State the number of lines that hold "value" in the records below, with no other words.

• _Web page edit records_:

_ _ _ _ _ _ _

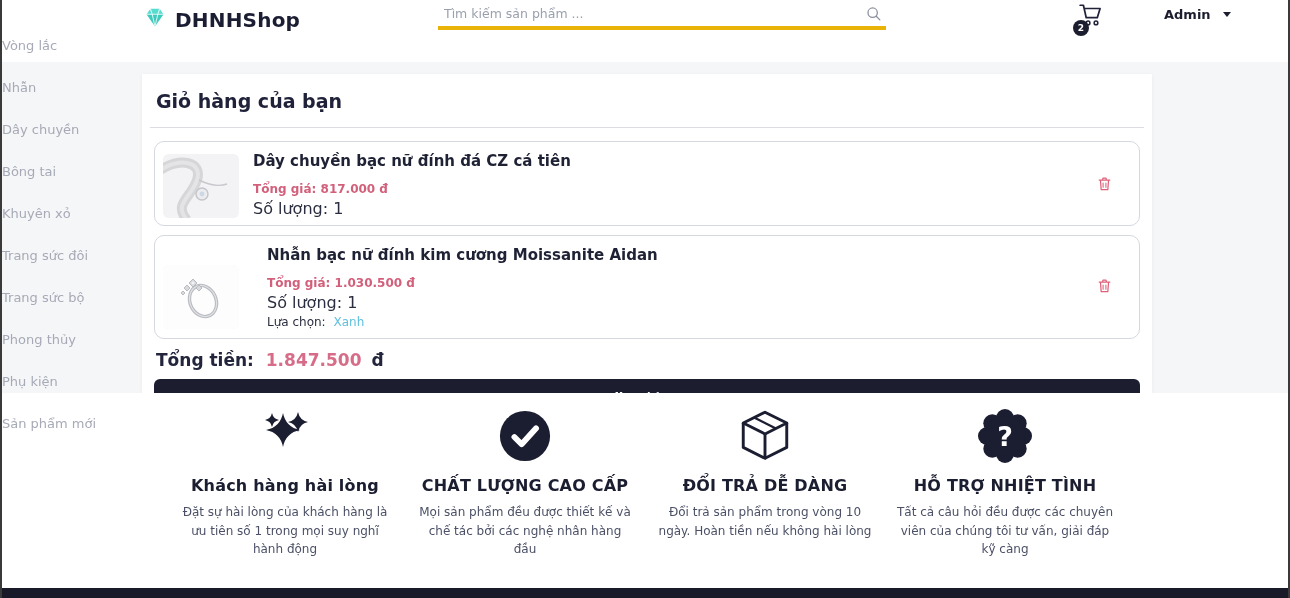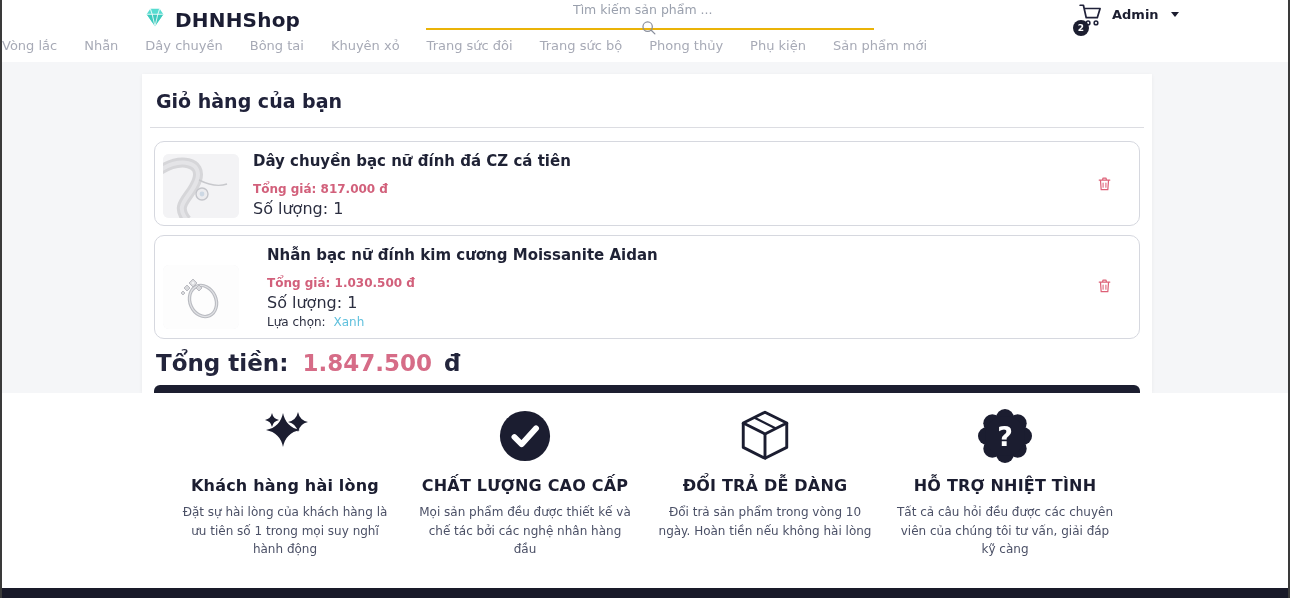--- a/index.html
+++ b/index.html
@@ -12,8 +12,8 @@
   .header { position:absolute; top:0; left:0; right:0; height:62px; background:#fff; z-index:3; }
   .brand { position:absolute; left:140px; top:6px; display:flex; align-items:center; gap:7px; cursor:pointer; }
   .brand-text { font-size:20px; font-weight:800; color:#1b1d33; letter-spacing:.2px; }
-  .search-wrap { position:absolute; left:424px; top:2px; width:448px; height:28px;
-                 border-bottom:2px solid #eab308; display:flex; align-items:center;flex-direction:column; }
+  .search-wrap { position:absolute; left:436px; top:2px; width:448px; height:28px;
+                 border-bottom:4px solid #eab308; display:flex; align-items:center; }
   .search-input { flex:1; border:none; outline:none; background:transparent; font-size:12.5px;
                   color:#3a3d4d; font-family:inherit; padding:0 4px 2px 6px; }
   .search-input::placeholder { color:#9aa0ad; }

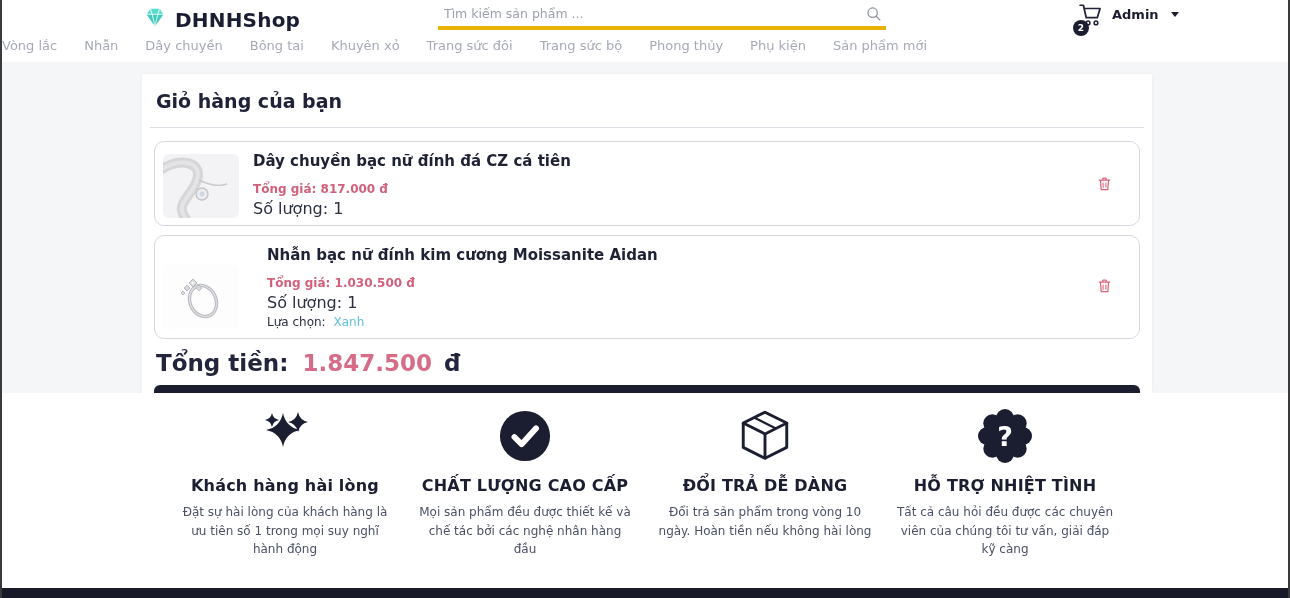--- a/index.html
+++ b/index.html
@@ -22,7 +22,7 @@
   .cart-badge { position:absolute; left:-5px; bottom:-3px; width:16px; height:16px; border-radius:50%;
                 background:#1c1e30; color:#fff; font-size:9px; font-weight:bold;
                 display:flex; align-items:center; justify-content:center; }
-  .account { position:absolute; left:1110px; top:7px; display:flex; align-items:center; gap:12px;
+  .account { position:absolute; left:1162px; top:7px; display:flex; align-items:center; gap:12px;
              font-size:13px; font-weight:700; color:#1c1e30; cursor:pointer; }
   .caret-down { width:0; height:0; border-left:4px solid transparent; border-right:4px solid transparent;
                 border-top:5px solid #1c1e30; display:inline-block; }

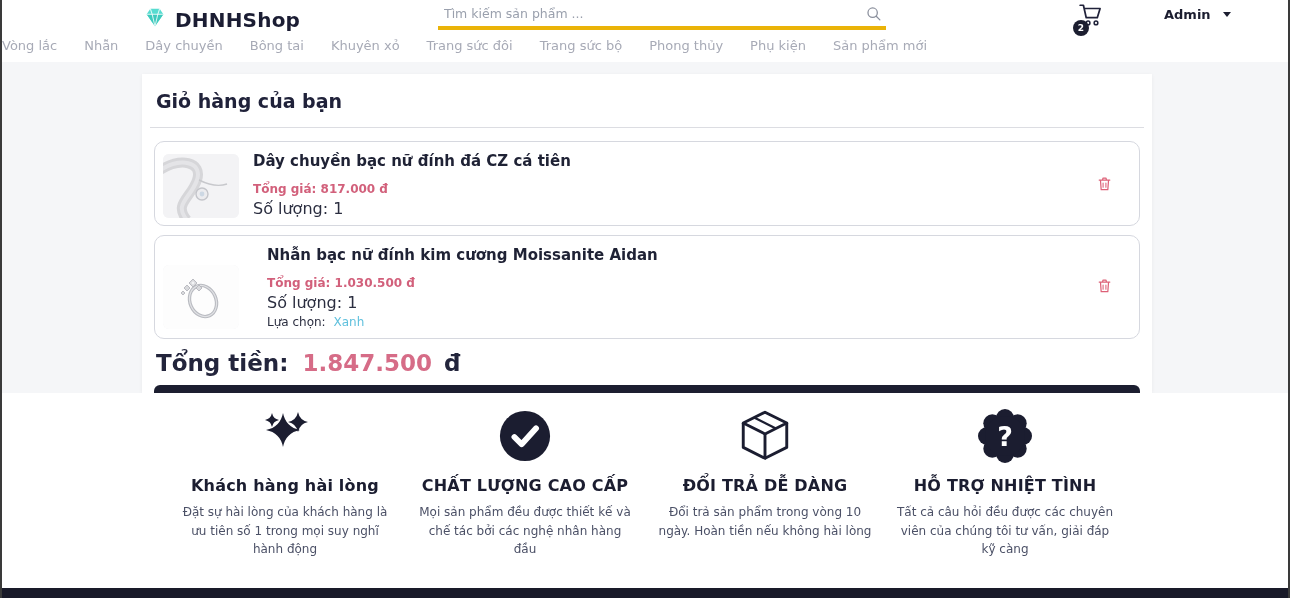--- a/index.html
+++ b/index.html
@@ -26,7 +26,7 @@
              font-size:13px; font-weight:700; color:#1c1e30; cursor:pointer; }
   .caret-down { width:0; height:0; border-left:4px solid transparent; border-right:4px solid transparent;
                 border-top:5px solid #1c1e30; display:inline-block; }
-  .nav { position:absolute; left:0; right:0; top:38px; display:flex; justify-content:flex-start; gap:27px; }
+  .nav { position:absolute; left:0; right:0; top:38px; display:flex; justify-content:space-between; gap:27px;flex-direction:column; }
   .nav-item { font-size:13px; color:#a7aab6; font-weight:500; cursor:pointer; white-space:nowrap; }
 
   

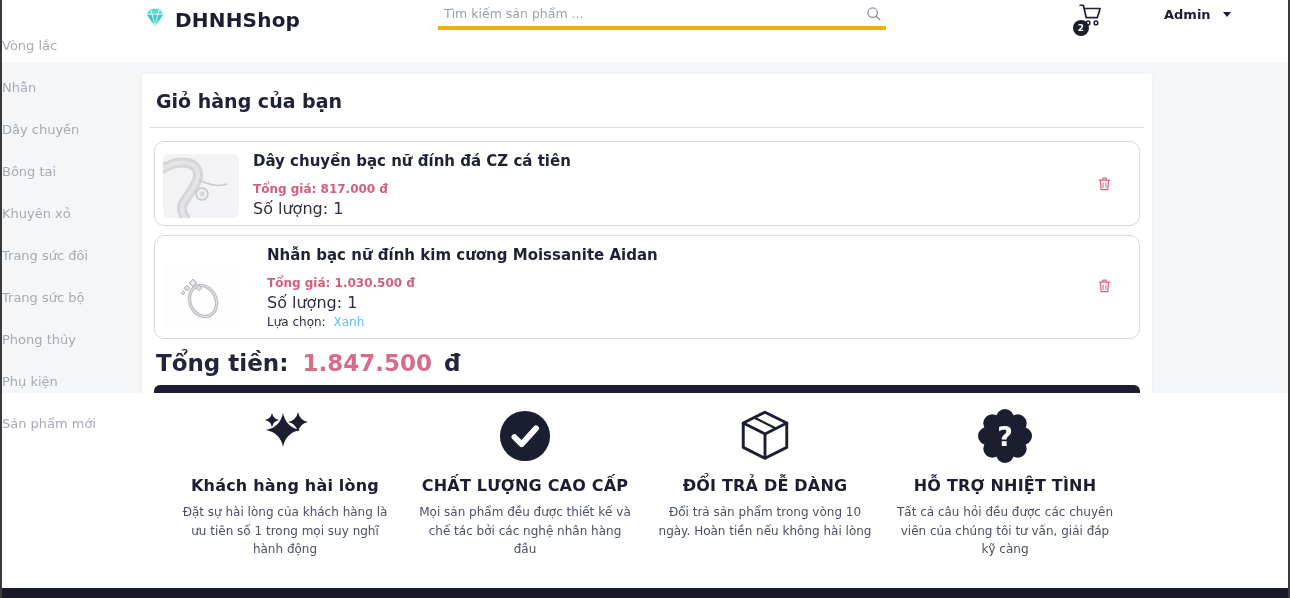--- a/index.html
+++ b/index.html
@@ -47,7 +47,7 @@
   .opt-value { color:#5fc0dd; margin-left:4px; }
   .trash-btn { margin-left:auto; margin-right:14px; align-self:center; background:none; border:none;
                cursor:pointer; line-height:0; padding:4px; }
-  .total-row { margin:11px 0 0 2px; font-size:23px; color:#23253c; font-weight:600; }
+  .total-row { margin:11px 0 0 2px; font-size:17px; color:#23253c; font-weight:600; }
   .total-value { color:#d66c87; margin-left:6px; }
   .total-cur { margin-left:4px; }
   .checkout-btn { display:block; width:100%; height:36px; margin-top:9px; background:#1c1e30; border:none;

_ _ _ _ _ _ _

• _Task answer_:
2